• Your task
Which lines of the data include the string "sans"? List them all.

Front-end code change data:
################
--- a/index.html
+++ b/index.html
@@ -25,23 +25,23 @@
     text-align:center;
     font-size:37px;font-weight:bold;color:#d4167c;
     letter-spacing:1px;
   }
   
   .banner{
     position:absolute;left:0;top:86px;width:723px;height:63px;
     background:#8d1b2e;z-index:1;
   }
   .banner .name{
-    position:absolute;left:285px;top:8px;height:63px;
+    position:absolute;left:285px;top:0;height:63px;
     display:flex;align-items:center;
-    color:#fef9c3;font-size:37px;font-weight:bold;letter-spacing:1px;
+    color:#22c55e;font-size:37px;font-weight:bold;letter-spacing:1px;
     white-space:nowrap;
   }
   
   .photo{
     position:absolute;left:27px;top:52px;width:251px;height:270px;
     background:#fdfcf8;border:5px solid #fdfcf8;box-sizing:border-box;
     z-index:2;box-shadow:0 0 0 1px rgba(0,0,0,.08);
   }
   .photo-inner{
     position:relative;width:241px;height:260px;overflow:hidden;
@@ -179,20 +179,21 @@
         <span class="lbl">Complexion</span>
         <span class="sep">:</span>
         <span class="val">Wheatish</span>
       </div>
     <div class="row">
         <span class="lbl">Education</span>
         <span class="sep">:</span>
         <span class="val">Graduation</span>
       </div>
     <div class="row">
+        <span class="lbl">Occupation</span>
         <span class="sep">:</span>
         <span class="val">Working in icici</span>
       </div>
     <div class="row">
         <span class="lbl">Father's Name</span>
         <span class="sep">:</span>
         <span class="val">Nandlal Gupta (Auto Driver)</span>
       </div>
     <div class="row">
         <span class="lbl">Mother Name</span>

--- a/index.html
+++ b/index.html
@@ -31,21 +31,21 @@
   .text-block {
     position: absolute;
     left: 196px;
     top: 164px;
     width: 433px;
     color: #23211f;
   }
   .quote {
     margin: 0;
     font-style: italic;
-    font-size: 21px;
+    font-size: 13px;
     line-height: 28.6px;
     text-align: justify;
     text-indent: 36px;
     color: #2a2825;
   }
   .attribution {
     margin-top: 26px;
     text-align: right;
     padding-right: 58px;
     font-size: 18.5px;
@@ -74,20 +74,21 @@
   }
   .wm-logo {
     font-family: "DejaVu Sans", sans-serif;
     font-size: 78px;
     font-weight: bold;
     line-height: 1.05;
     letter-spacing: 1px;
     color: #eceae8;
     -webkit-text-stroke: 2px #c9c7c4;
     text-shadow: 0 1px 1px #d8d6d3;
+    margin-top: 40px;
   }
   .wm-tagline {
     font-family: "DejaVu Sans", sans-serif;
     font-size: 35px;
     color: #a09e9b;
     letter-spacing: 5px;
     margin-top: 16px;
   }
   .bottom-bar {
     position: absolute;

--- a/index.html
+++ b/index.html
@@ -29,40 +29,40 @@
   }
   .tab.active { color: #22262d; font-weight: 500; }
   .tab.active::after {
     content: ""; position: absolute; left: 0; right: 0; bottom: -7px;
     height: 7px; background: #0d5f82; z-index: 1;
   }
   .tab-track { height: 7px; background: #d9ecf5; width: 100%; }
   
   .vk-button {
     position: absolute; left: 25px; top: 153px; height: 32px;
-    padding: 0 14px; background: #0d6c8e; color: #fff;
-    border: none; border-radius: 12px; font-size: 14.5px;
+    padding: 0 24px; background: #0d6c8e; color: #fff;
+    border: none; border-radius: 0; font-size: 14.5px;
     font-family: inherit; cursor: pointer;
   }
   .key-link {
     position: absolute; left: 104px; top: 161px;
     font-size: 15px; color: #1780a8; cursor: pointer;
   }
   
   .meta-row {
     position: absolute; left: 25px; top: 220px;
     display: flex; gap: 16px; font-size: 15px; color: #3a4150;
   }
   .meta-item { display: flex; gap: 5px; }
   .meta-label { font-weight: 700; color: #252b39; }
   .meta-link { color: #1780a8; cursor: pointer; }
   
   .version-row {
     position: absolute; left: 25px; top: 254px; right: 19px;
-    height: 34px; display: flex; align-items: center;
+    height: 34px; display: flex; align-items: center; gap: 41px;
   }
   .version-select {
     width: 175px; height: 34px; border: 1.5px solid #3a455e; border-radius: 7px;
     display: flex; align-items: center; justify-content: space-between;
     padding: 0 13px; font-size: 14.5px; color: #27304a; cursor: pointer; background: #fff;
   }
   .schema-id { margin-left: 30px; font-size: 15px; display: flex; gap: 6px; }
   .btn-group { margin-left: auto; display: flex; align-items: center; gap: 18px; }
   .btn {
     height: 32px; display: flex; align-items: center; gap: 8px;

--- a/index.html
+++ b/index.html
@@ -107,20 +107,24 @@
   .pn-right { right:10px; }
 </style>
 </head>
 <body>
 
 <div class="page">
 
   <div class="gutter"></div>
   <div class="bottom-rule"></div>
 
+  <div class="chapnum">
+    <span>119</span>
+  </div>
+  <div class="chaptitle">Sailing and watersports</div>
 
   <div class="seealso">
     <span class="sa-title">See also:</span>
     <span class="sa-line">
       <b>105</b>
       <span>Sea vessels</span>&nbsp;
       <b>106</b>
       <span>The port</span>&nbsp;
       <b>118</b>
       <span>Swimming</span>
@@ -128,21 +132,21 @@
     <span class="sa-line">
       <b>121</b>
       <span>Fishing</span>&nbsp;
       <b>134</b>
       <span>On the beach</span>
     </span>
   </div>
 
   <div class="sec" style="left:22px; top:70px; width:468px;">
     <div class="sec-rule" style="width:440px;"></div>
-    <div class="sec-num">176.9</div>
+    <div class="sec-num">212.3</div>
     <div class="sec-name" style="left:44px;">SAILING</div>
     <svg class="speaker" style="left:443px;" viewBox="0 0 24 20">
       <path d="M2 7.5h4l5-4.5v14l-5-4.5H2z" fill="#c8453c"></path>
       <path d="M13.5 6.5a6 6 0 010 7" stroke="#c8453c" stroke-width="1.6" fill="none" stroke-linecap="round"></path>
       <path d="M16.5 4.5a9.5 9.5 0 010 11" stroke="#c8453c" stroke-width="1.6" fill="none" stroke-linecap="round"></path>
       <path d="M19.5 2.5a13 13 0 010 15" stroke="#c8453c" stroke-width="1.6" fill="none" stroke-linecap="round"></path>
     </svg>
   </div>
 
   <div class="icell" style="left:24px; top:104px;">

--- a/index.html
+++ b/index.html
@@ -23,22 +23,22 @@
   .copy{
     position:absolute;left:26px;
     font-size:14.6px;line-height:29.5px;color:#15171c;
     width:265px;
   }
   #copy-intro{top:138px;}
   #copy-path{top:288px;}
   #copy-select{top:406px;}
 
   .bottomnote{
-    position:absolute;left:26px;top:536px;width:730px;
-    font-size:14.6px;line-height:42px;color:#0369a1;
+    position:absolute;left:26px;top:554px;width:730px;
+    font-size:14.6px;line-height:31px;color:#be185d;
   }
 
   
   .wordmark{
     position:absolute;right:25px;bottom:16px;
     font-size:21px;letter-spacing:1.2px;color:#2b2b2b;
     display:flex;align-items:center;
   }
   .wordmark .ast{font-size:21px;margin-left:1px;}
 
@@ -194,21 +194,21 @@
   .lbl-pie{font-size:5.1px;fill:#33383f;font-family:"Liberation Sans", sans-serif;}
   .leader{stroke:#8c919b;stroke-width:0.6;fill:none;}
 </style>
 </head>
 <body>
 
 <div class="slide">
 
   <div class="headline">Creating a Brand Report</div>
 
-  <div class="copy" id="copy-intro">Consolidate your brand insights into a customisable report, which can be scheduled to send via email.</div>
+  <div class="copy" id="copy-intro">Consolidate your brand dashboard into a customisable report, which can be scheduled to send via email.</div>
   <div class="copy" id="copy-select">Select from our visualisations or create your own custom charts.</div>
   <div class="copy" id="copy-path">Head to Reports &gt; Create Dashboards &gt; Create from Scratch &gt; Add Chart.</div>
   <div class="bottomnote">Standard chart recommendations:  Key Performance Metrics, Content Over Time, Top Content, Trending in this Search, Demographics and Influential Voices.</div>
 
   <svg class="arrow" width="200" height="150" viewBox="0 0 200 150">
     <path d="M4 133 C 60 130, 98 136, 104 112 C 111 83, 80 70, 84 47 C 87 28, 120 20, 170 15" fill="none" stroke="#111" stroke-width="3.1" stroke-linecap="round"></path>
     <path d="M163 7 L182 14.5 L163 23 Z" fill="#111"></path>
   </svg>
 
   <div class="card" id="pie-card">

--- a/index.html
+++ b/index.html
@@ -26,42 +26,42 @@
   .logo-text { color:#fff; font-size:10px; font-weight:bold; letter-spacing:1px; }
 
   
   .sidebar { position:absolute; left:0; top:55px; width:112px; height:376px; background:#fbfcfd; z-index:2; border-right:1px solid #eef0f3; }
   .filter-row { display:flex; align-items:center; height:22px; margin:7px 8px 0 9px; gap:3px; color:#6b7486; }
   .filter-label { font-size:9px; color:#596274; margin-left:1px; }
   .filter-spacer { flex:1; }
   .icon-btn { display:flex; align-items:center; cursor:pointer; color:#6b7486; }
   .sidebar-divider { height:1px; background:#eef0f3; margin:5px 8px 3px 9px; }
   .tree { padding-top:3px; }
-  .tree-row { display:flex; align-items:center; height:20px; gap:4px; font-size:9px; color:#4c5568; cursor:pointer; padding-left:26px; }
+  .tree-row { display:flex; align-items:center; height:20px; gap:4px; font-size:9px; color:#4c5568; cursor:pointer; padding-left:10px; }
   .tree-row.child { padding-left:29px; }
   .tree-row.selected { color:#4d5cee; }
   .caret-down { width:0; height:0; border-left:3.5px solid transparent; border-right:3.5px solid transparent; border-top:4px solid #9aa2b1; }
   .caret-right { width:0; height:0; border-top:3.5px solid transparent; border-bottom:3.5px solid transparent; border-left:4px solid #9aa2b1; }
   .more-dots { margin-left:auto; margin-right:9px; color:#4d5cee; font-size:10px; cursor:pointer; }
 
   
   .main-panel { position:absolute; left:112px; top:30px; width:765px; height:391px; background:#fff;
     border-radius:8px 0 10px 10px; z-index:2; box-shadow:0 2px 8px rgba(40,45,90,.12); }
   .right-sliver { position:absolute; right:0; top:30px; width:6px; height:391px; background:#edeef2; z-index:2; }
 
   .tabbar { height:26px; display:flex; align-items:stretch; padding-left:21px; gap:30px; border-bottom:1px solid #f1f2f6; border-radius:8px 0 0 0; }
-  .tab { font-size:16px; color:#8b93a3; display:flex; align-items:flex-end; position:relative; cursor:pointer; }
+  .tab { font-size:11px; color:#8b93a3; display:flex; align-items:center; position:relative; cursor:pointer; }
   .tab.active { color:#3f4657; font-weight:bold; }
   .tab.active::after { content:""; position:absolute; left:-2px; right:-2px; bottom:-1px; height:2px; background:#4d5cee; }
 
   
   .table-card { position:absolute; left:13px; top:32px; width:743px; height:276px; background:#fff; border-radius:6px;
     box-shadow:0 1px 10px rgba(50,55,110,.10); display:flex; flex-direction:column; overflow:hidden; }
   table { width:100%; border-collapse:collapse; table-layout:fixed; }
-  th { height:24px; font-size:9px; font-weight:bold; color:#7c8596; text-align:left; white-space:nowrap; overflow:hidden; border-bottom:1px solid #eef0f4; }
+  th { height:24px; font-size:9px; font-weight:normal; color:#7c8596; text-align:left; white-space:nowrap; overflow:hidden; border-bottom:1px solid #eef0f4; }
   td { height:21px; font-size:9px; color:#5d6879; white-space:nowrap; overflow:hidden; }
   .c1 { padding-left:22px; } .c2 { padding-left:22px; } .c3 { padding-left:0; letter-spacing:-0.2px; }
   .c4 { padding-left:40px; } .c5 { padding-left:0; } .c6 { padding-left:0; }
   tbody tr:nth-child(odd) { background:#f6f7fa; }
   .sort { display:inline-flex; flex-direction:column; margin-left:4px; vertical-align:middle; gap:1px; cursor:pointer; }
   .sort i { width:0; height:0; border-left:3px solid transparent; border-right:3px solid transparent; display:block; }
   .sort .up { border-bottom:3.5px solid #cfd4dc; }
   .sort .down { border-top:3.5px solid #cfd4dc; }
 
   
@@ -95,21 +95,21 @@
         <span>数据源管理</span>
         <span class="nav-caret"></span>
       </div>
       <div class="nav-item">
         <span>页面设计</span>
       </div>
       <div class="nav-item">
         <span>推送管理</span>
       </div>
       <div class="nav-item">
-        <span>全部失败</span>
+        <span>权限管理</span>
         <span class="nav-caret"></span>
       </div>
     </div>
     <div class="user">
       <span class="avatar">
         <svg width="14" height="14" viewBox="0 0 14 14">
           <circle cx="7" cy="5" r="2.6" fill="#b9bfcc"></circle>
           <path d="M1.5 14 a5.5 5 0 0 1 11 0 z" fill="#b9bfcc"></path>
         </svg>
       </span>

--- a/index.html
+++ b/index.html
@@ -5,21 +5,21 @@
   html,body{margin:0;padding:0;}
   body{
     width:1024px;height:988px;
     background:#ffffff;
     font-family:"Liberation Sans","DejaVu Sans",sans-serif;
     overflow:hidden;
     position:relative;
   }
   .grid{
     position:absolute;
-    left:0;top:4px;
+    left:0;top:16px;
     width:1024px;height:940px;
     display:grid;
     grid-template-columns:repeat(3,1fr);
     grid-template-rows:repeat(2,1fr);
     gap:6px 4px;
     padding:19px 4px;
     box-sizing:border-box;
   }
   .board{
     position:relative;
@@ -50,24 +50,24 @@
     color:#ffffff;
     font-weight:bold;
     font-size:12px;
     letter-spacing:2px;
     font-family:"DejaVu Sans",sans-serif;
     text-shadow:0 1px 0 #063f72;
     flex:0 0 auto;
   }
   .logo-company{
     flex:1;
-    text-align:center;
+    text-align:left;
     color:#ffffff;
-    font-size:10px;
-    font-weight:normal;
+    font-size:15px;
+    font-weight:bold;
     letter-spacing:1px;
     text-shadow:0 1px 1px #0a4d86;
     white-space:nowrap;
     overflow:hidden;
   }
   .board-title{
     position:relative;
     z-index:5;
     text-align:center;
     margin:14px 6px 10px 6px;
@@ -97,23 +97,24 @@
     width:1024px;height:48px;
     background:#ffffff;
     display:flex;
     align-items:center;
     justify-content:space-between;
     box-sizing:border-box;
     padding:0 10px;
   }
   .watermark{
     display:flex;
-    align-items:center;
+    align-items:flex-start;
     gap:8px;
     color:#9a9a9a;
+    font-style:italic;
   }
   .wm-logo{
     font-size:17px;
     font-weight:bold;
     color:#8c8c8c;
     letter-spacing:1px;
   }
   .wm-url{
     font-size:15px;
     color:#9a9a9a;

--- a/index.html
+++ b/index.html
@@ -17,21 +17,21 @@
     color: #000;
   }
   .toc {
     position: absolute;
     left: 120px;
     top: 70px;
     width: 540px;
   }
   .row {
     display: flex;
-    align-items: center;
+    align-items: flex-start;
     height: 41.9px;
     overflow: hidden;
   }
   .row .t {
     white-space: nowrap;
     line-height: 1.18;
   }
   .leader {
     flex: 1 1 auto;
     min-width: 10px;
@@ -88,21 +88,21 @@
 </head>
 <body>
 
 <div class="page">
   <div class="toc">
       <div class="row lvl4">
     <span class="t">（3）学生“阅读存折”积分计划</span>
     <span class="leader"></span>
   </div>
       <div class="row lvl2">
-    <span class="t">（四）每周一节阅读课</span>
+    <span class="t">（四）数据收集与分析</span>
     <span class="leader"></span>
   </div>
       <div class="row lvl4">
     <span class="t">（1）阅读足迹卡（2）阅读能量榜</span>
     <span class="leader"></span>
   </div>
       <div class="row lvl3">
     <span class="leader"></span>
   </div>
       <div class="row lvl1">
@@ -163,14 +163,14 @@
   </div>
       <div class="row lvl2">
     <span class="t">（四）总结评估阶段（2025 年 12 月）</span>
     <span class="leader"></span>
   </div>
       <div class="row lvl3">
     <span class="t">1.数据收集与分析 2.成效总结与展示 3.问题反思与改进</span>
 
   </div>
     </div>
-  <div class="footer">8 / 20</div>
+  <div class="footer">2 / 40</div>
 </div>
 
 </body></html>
################
• Response to the task
     font-family: "DejaVu Sans", sans-serif;
     font-family: "DejaVu Sans", sans-serif;
   .lbl-pie{font-size:5.1px;fill:#33383f;font-family:"Liberation Sans", sans-serif;}
     font-family:"Liberation Sans","DejaVu Sans",sans-serif;
     font-family:"DejaVu Sans",sans-serif;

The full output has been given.